Lesueurillidae is an extinct family of paleozoic molluscs (gastropods?) with anisostrophically coiled shells of uncertain position (Gastropoda?) (according to the taxonomy of the Gastropoda by Bouchet & Rocroi, 2005).

Taxonomy 
The taxonomy of the Gastropoda by Bouchet & Rocroi, 2005 categorizes Lesueurillidae in the superfamilia Euomphaloidea within the Paleozoic molluscs with anisostrophically coiled shells of uncertain position (Gastropoda?).

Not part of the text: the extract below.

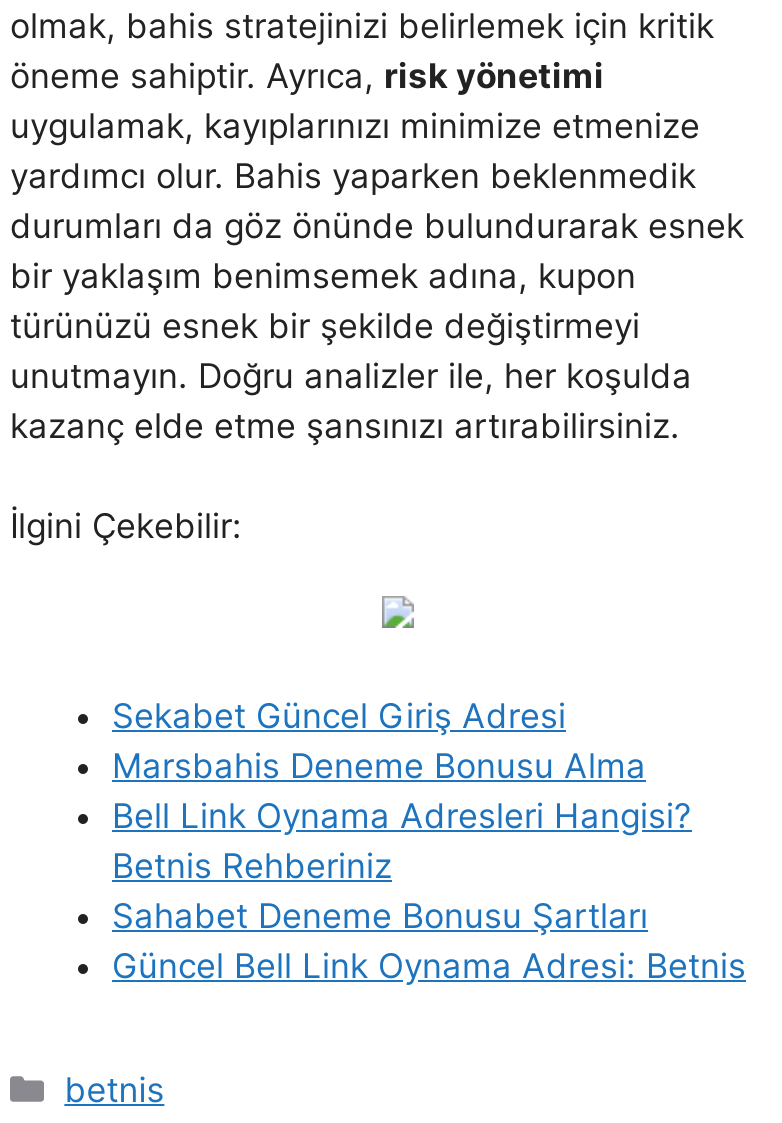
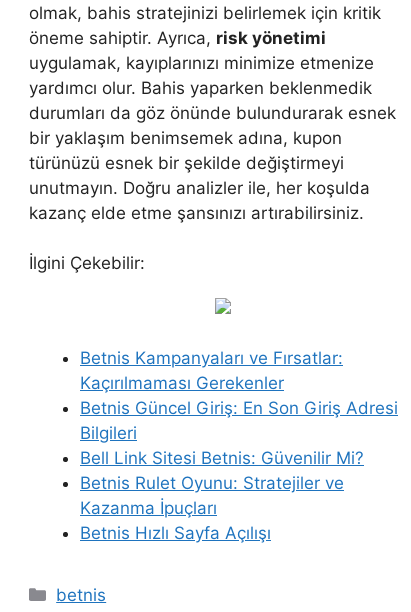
[112,696,746,986] Sekabet Güncel Giriş Adresi | Marsbahis Deneme Bonusu Alma | Bell Link Oynama Adresleri Hangisi? | Betnis Rehberiniz | Sahabet Deneme Bonusu Şartları | Güncel Bell Link Oynama Adresi: Betnis -> [80,348,398,543] Betnis Kampanyaları ve Fırsatlar: | Kaçırılmaması Gerekenler | Betnis Güncel Giriş: En Son Giriş Adresi | Bilgileri | Bell Link Sitesi Betnis: Güvenilir Mi? | Betnis Rulet Oyunu: Stratejiler ve | Kazanma İpuçları | Betnis Hızlı Sayfa Açılışı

This family has no subfamilies.

Genera 
Genera in the family Lesueurillidae include
 Eccyliopterus Remelé, 1888
 Eccyliopterus abendanoni
 Eccyliopterus alatus (Roemer, 1876) - type species
 Eccyliopterus corniculum
 Eccyliopterus declivis Koken, 1925 - synonym: Eccyliopterus spirillum.
 Eccyliopterus incresens
 Eccyliopterus ottawaensis
 Eccyliopterus owenanus
 Eccyliopterus regularis - synonym: Eccyliopterus princeps.
 Eccyliopterus replicata
 Eccyliopterus septiferus
 Eccyliopterus tolli
 Eccyliopterus vagrans
 Lesueurilla Koken, 1898 - type genus of the family Lesueurillidae
 Lesueurilla acutangulum
 Lesueurilla bohemica
 Lesueurilla beloitensis
 Lesueurilla dilatata
 Lesueurilla grandis
 Lesueurilla helix
 Lesueurilla infundibulum (Koken, 1896) - type species
 Lesueurilla isabellaensis
 Lesueurilla kushanensis
 Lesueurilla louderbacki
 Lesueurilla magna
 Lesueurilla prima
 Lesueurilla shirakii
 Lesueurilla sinkiangensis
 Mestoronema P. J. Wagner, 2002
 Mestoronema bipatellare Koken, 1925 - type species
 Mestoronema marginalis (Koken, 1925)
 Mestoronema scotica (Longstaff, 1924)

Description 
Fossils of family Lesueurillidae has sharp peripheral band and a short notch formed from deep V-shaped sinus. They are similar to Maclurites but they differ in early ontogenesis from them.